## What is needed
Write the lines out again, from the top of the material to the line containing "order date: 2015-02-19 -> 2015-01-22", pictures excluded.
┌────────
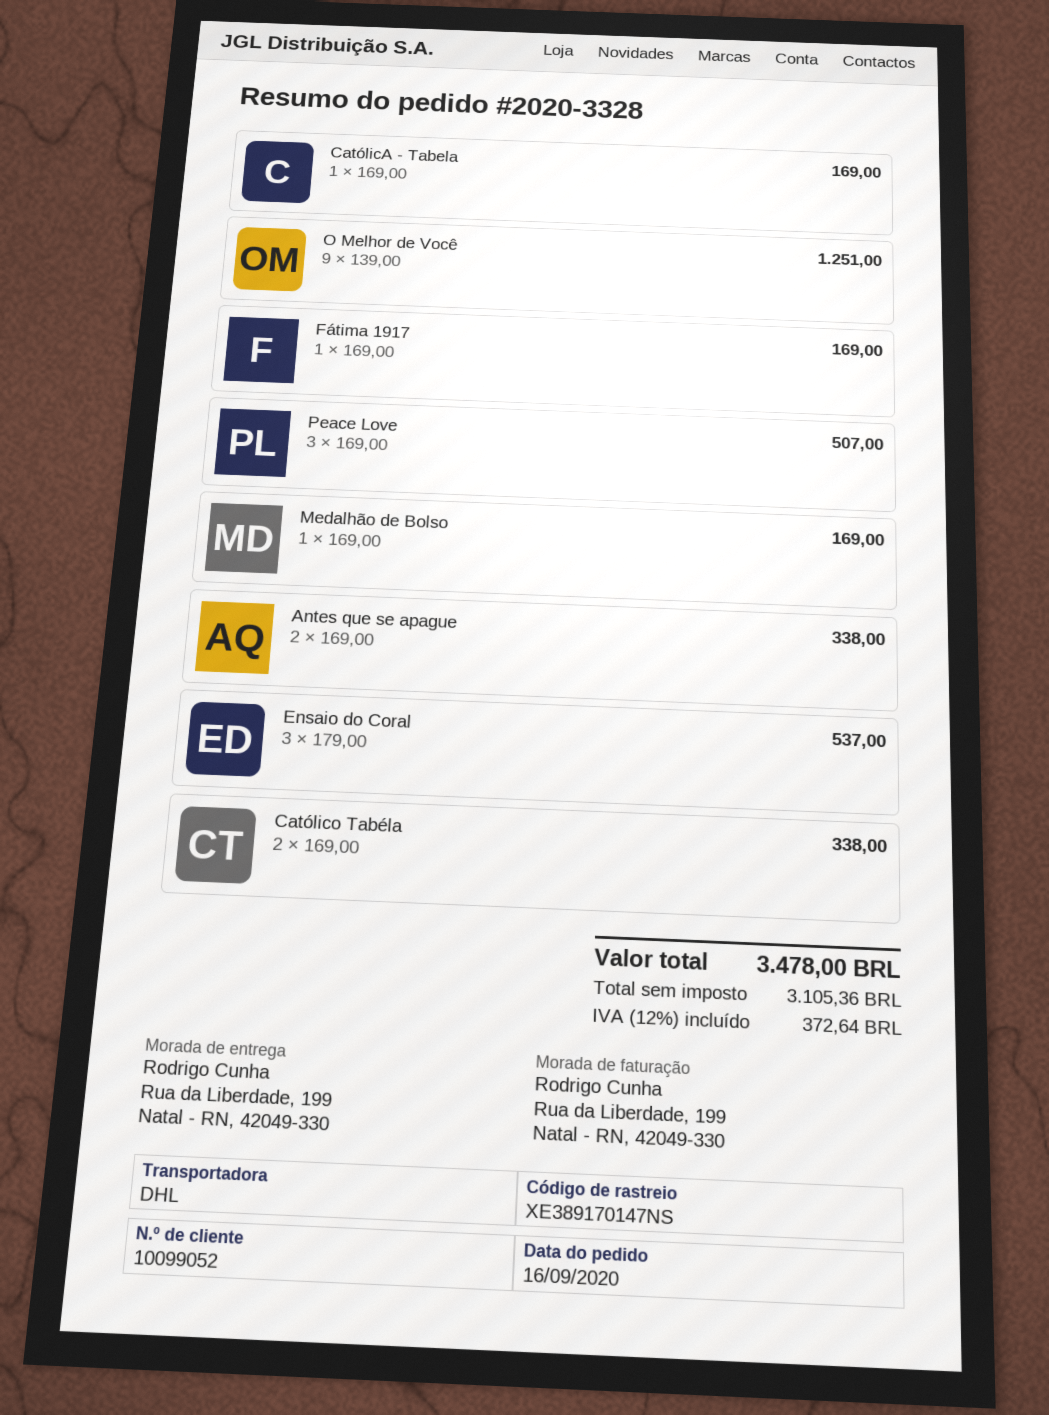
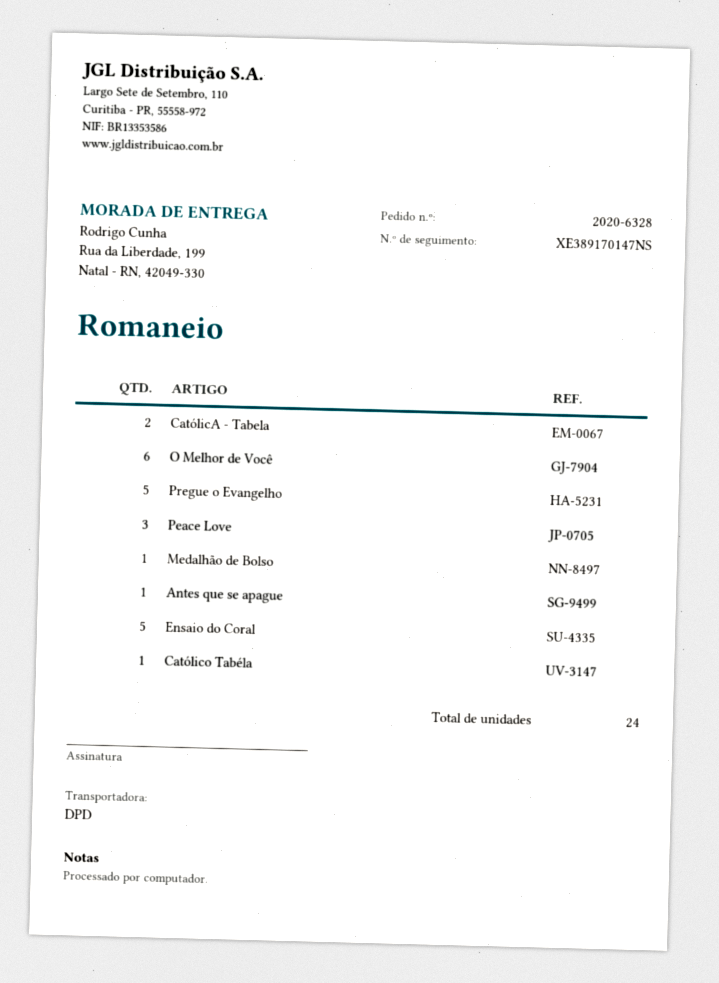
order number: 2020-3328 -> 2020-6328
shipping method: DHL -> DPD
CatólicA - Tabela: 1 -> 2
O Melhor de Você: 9 -> 6
Fátima 1917: 1 -> none
Antes que se apague: 2 -> 1
Ensaio do Coral: 3 -> 5
Católico Tabéla: 2 -> 1
Pregue o Evangelho: none -> 5

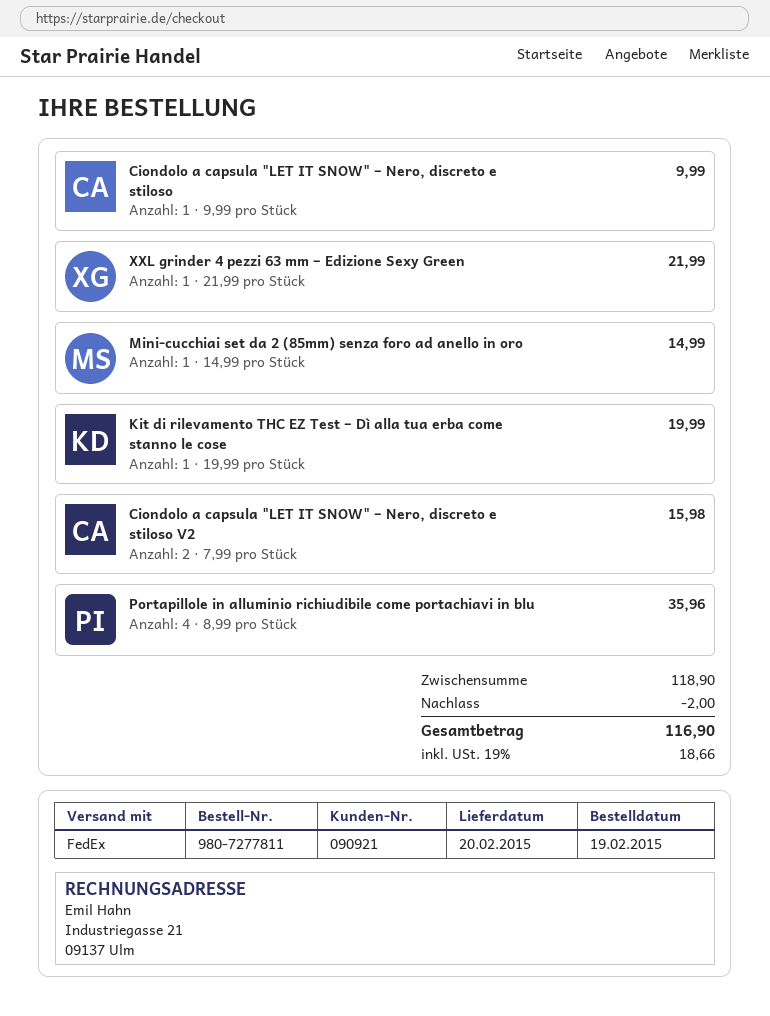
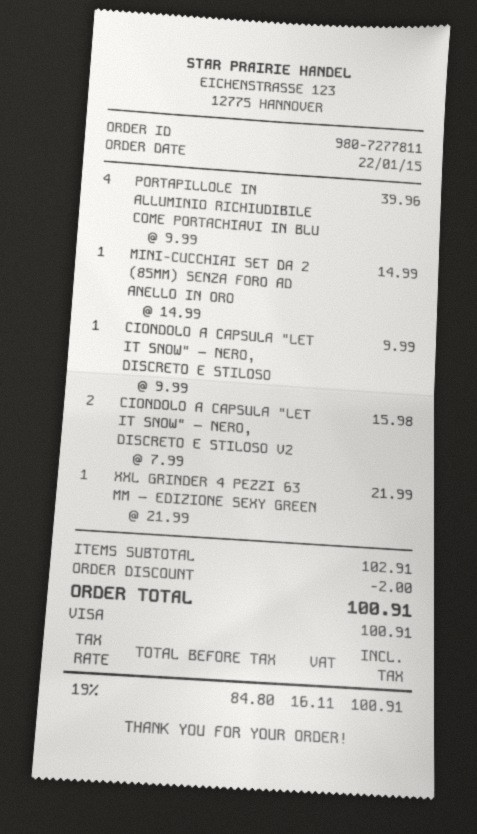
order date: 2015-02-19 -> 2015-01-22
Kit di rilevamento THC EZ Test – Dì alla tua erba come stanno le cose: 1 x 19.99 = 19.99 -> none
Portapillole in alluminio richiudibile come portachiavi in blu: 4 x 8.99 = 35.96 -> 4 x 9.99 = 39.96
subtotal: 118.90 -> 102.91
tax: 19% = 18.66 -> 19% = 16.11
total: 116.90 -> 100.91

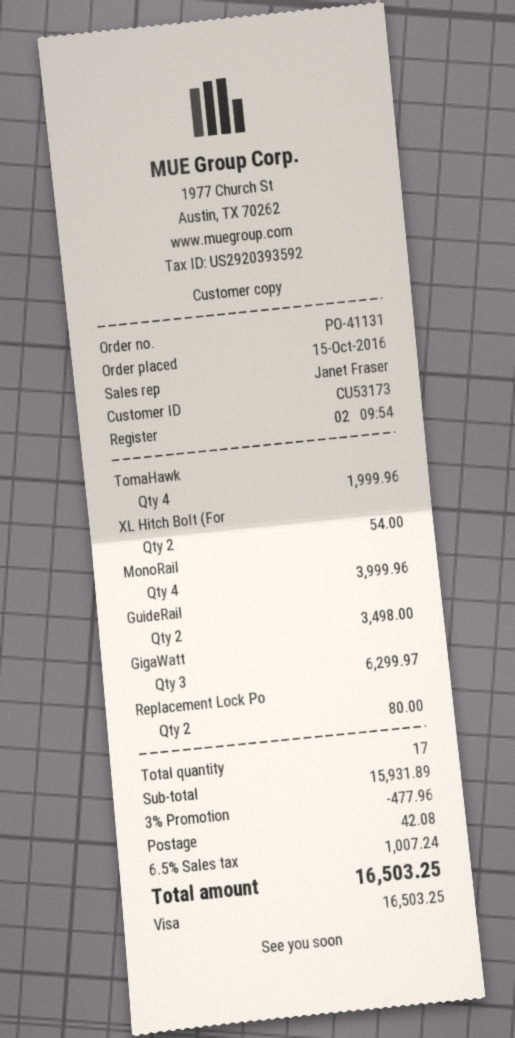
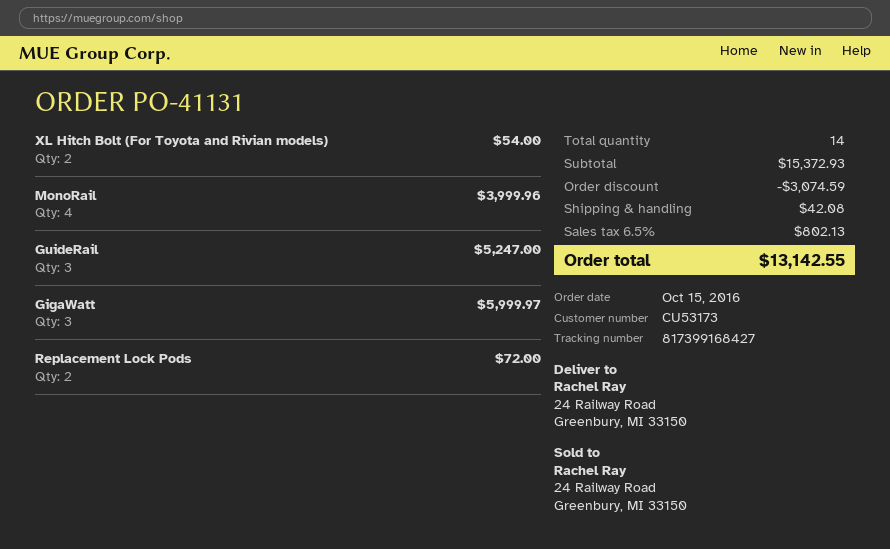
TomaHawk: 4 for 1999.96 -> none
GuideRail: 2 for 3498.00 -> 3 for 5247.00
GigaWatt: 3 for 6299.97 -> 3 for 5999.97
Replacement Lock Po: 2 for 80.00 -> 2 for 72.00
total quantity: 17 -> 14
subtotal: 15931.89 -> 15372.93
discount: 477.96 -> 3074.59
tax: 6.5% = 1007.24 -> 6.5% = 802.13
total: 16503.25 -> 13142.55

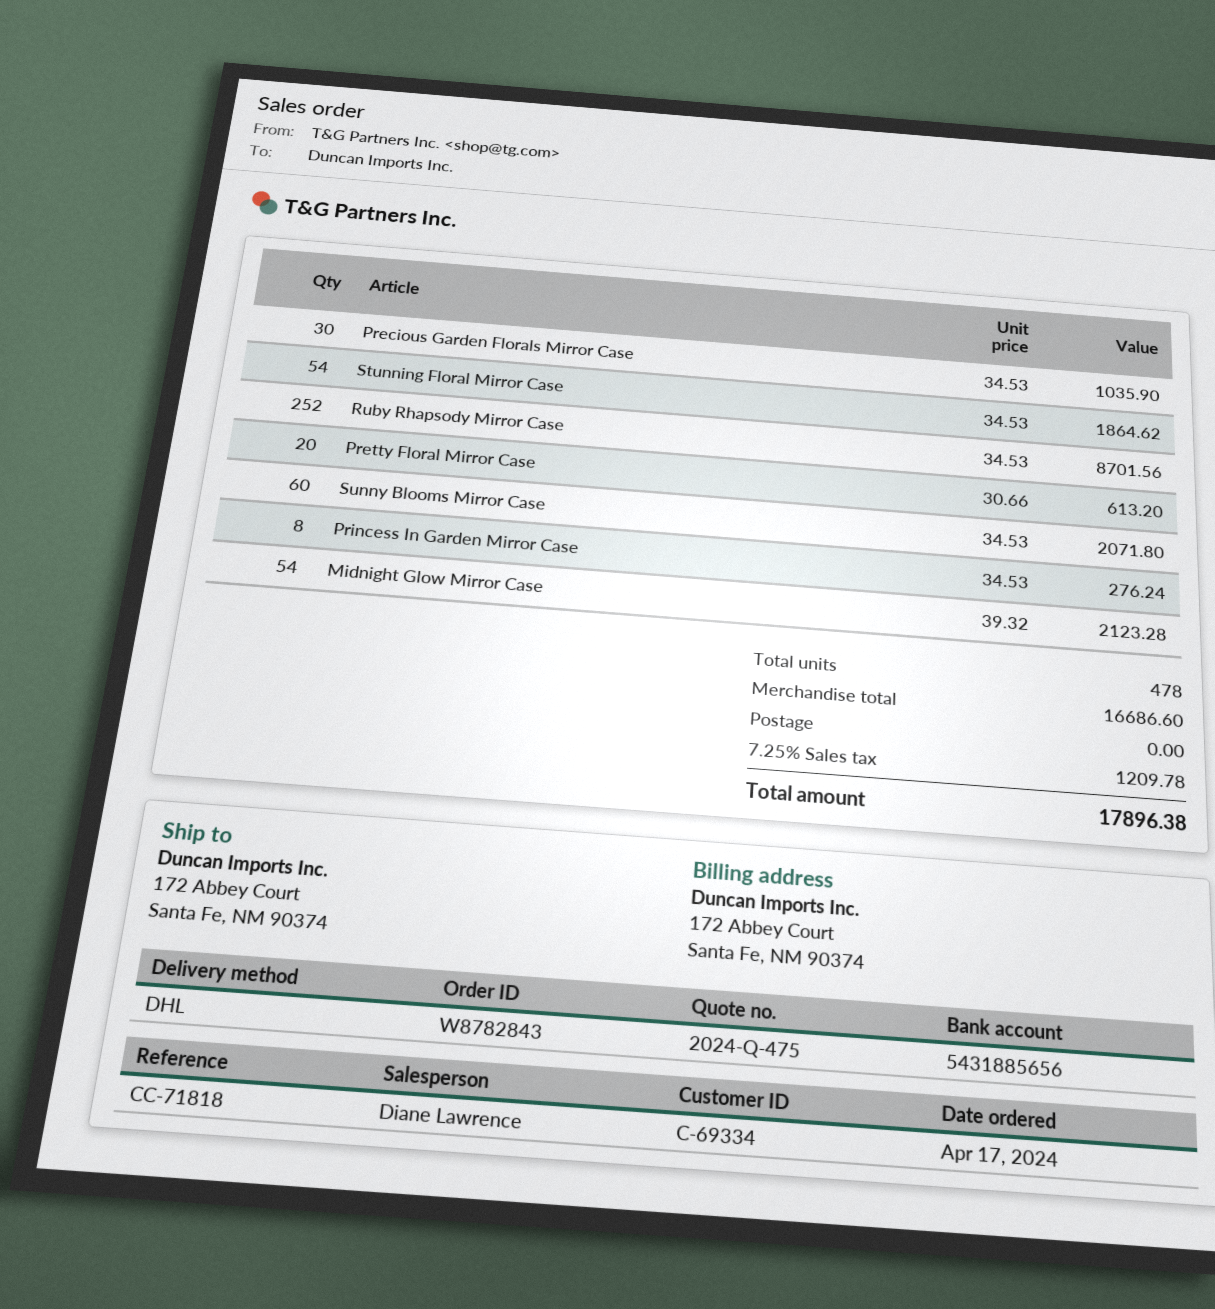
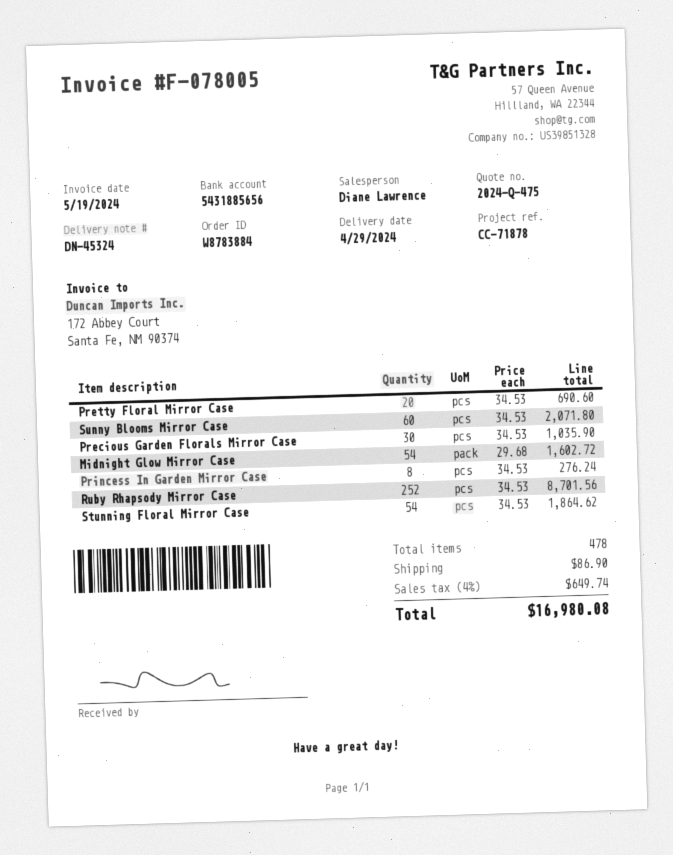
order number: W8782843 -> W8783884
reference: CC-71818 -> CC-71878
Pretty Floral Mirror Case: 20 x 30.66 = 613.20 -> 20 x 34.53 = 690.60
Midnight Glow Mirror Case: 54 x 39.32 = 2123.28 -> 54 x 29.68 = 1602.72
shipping: 0.00 -> 86.90
tax: 7.25% = 1209.78 -> 4% = 649.74
total: 17896.38 -> 16980.08

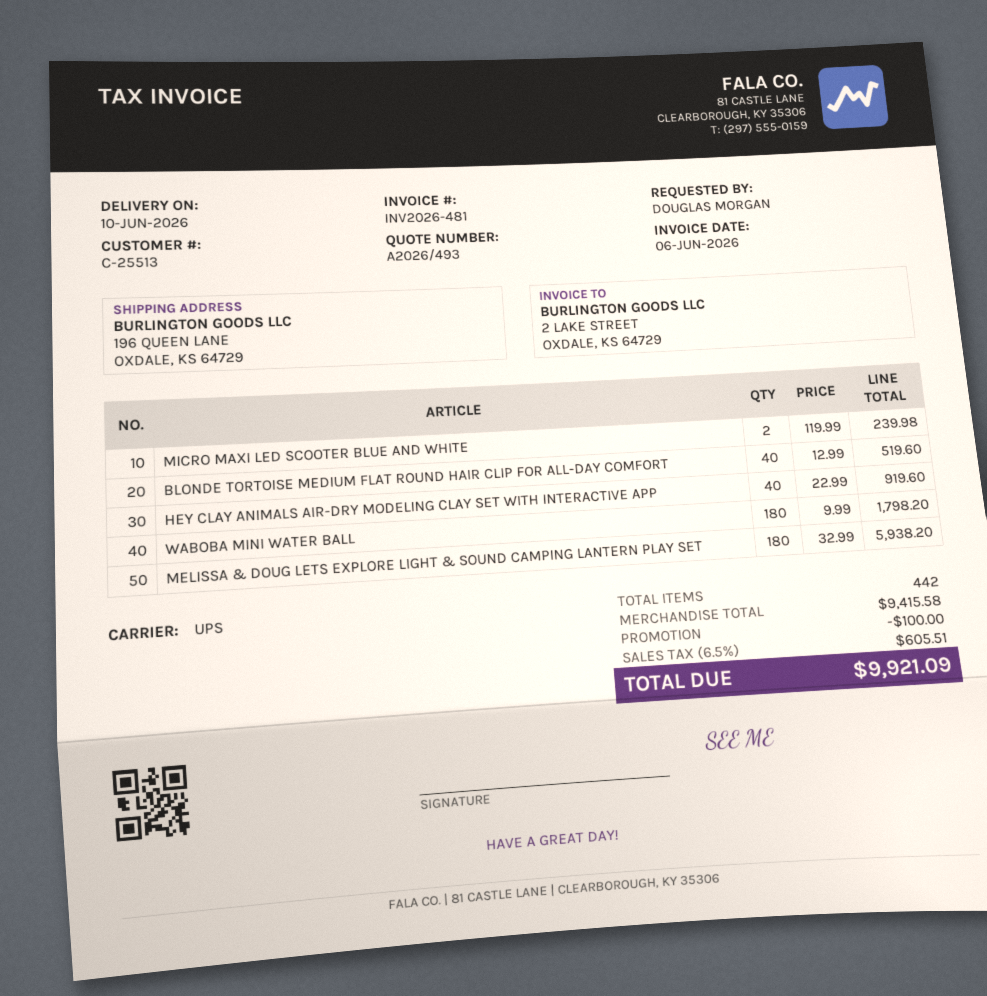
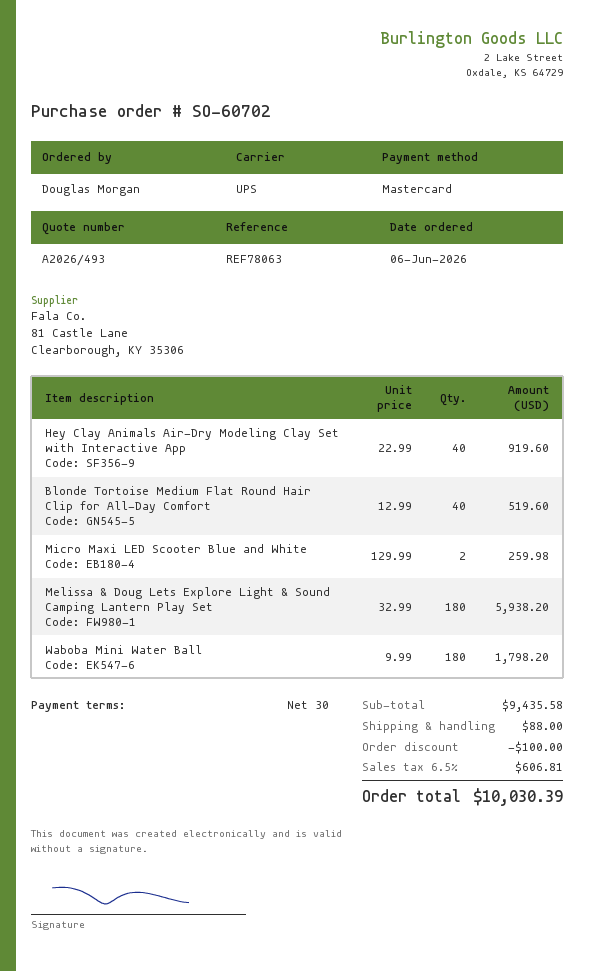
MICRO MAXI LED SCOOTER BLUE AND WHITE: 2 x 119.99 = 239.98 -> 2 x 129.99 = 259.98
subtotal: 9415.58 -> 9435.58
shipping: none -> 88.00
tax: 6.5% = 605.51 -> 6.5% = 606.81
total: 9921.09 -> 10030.39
└────────
## Task result
order number: 2020-3328 -> 2020-6328
shipping method: DHL -> DPD
CatólicA - Tabela: 1 -> 2
O Melhor de Você: 9 -> 6
Fátima 1917: 1 -> none
Antes que se apague: 2 -> 1
Ensaio do Coral: 3 -> 5
Católico Tabéla: 2 -> 1
Pregue o Evangelho: none -> 5

order date: 2015-02-19 -> 2015-01-22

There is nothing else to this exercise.